[Before-and-after page screenshots]
*** Begin section ***
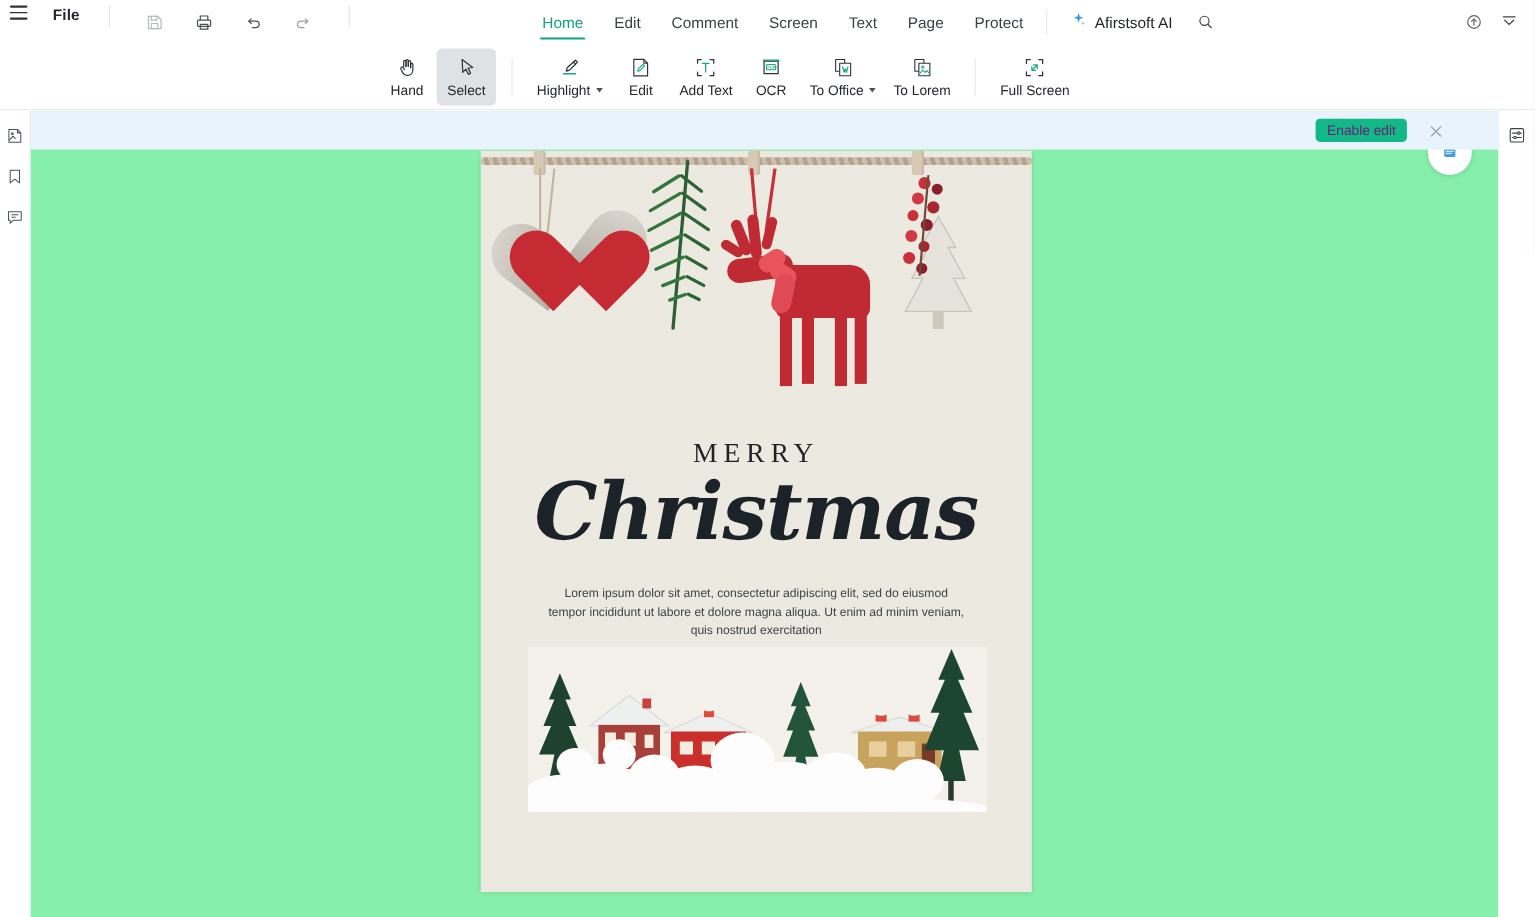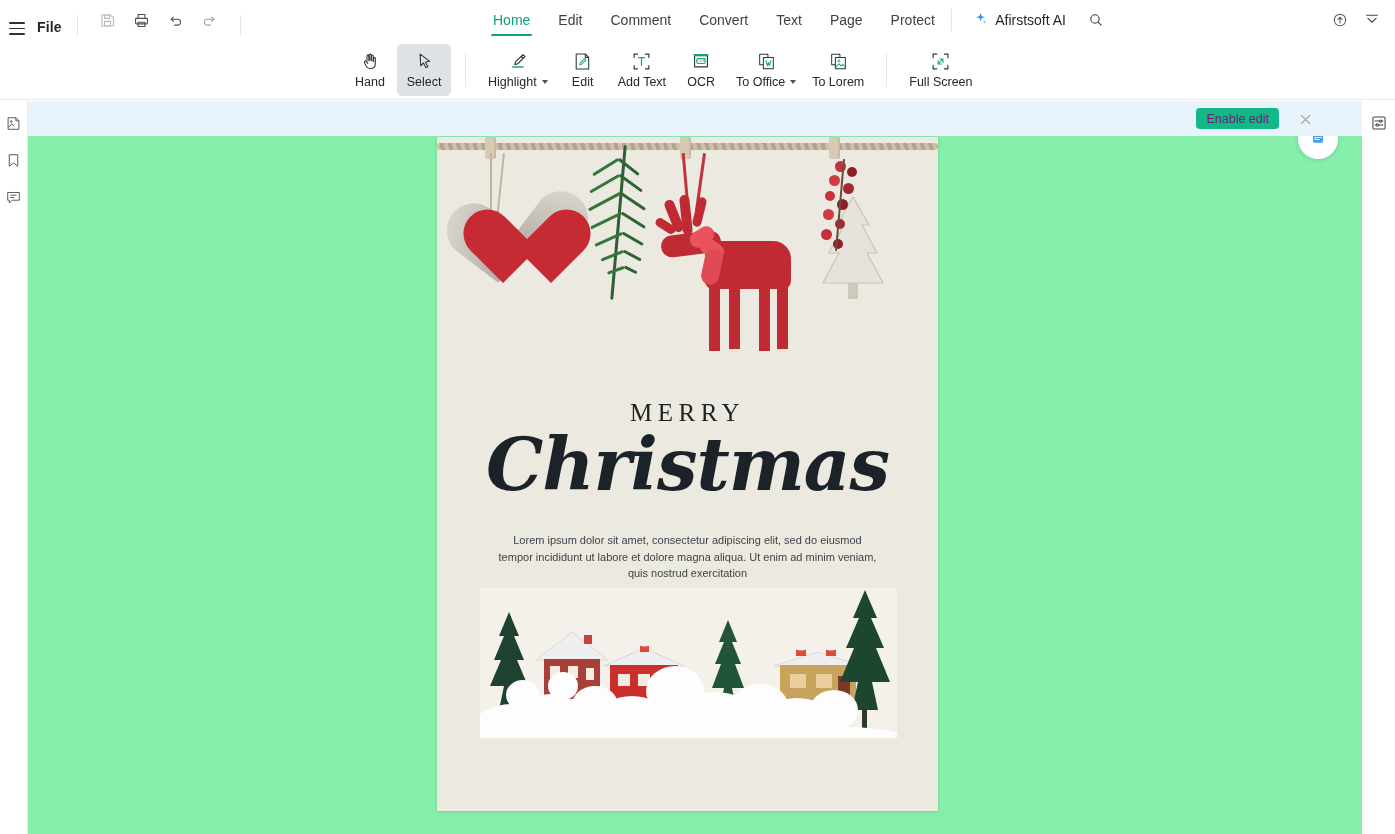--- a/index.html
+++ b/index.html
@@ -9,21 +9,21 @@
     background: #ffffff;
     overflow: hidden;
   }
   .app { position: relative; width: 1395px; height: 834px; background: #fff; }
 
   
   .menubar {
     position: absolute; top: 0; left: 0; width: 1395px; height: 40px;
     display: flex; align-items: center; background: #fff;
   }
-  .mb-left { display: flex; align-items: flex-end; gap: 4px; padding-left: 9px; }
+  .mb-left { display: flex; align-items: flex-start; gap: 15px; padding-left: 9px; }
   .hamburger { width: 16px; height: 13px; display: flex; flex-direction: column;
     justify-content: space-between; margin-right: 8px; cursor: pointer; }
   .hamburger i { display: block; height: 1.6px; background: #2f3338; border-radius: 1px; }
   .file-label { font-size: 14px; color: #23272c; font-weight: 600; letter-spacing: .1px; cursor: pointer; }
   .mb-sep { width: 1px; height: 20px; background: #e2e5e8; margin: 0 11px; }
   .qicon { width: 30px; height: 30px; display: flex; align-items: center; justify-content: center;
     cursor: pointer; border-radius: 4px; }
   .qicon svg { display: block; }
 
   .tabs { position: absolute; left: 479px; top: 0; height: 40px; display: flex; align-items: center; gap: 0; }
@@ -186,21 +186,21 @@
       <div class="tab active">
           <span>Home</span>
         </div>
       <div class="tab">
           <span>Edit</span>
         </div>
       <div class="tab">
           <span>Comment</span>
         </div>
       <div class="tab">
-          <span>Convert</span>
+          <span>Screen</span>
         </div>
       <div class="tab">
           <span>Text</span>
         </div>
       <div class="tab">
           <span>Page</span>
         </div>
       <div class="tab">
           <span>Protect</span>
         </div>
*** End section ***
> WORK REQUIRED: Please copy out each line above exactly as written, but not the pictures.

> EXERCISE RESULT:
--- a/index.html
+++ b/index.html
@@ -9,21 +9,21 @@
     background: #ffffff;
     overflow: hidden;
   }
   .app { position: relative; width: 1395px; height: 834px; background: #fff; }
 
   
   .menubar {
     position: absolute; top: 0; left: 0; width: 1395px; height: 40px;
     display: flex; align-items: center; background: #fff;
   }
-  .mb-left { display: flex; align-items: flex-end; gap: 4px; padding-left: 9px; }
+  .mb-left { display: flex; align-items: flex-start; gap: 15px; padding-left: 9px; }
   .hamburger { width: 16px; height: 13px; display: flex; flex-direction: column;
     justify-content: space-between; margin-right: 8px; cursor: pointer; }
   .hamburger i { display: block; height: 1.6px; background: #2f3338; border-radius: 1px; }
   .file-label { font-size: 14px; color: #23272c; font-weight: 600; letter-spacing: .1px; cursor: pointer; }
   .mb-sep { width: 1px; height: 20px; background: #e2e5e8; margin: 0 11px; }
   .qicon { width: 30px; height: 30px; display: flex; align-items: center; justify-content: center;
     cursor: pointer; border-radius: 4px; }
   .qicon svg { display: block; }
 
   .tabs { position: absolute; left: 479px; top: 0; height: 40px; display: flex; align-items: center; gap: 0; }
@@ -186,21 +186,21 @@
       <div class="tab active">
           <span>Home</span>
         </div>
       <div class="tab">
           <span>Edit</span>
         </div>
       <div class="tab">
           <span>Comment</span>
         </div>
       <div class="tab">
-          <span>Convert</span>
+          <span>Screen</span>
         </div>
       <div class="tab">
           <span>Text</span>
         </div>
       <div class="tab">
           <span>Page</span>
         </div>
       <div class="tab">
           <span>Protect</span>
         </div>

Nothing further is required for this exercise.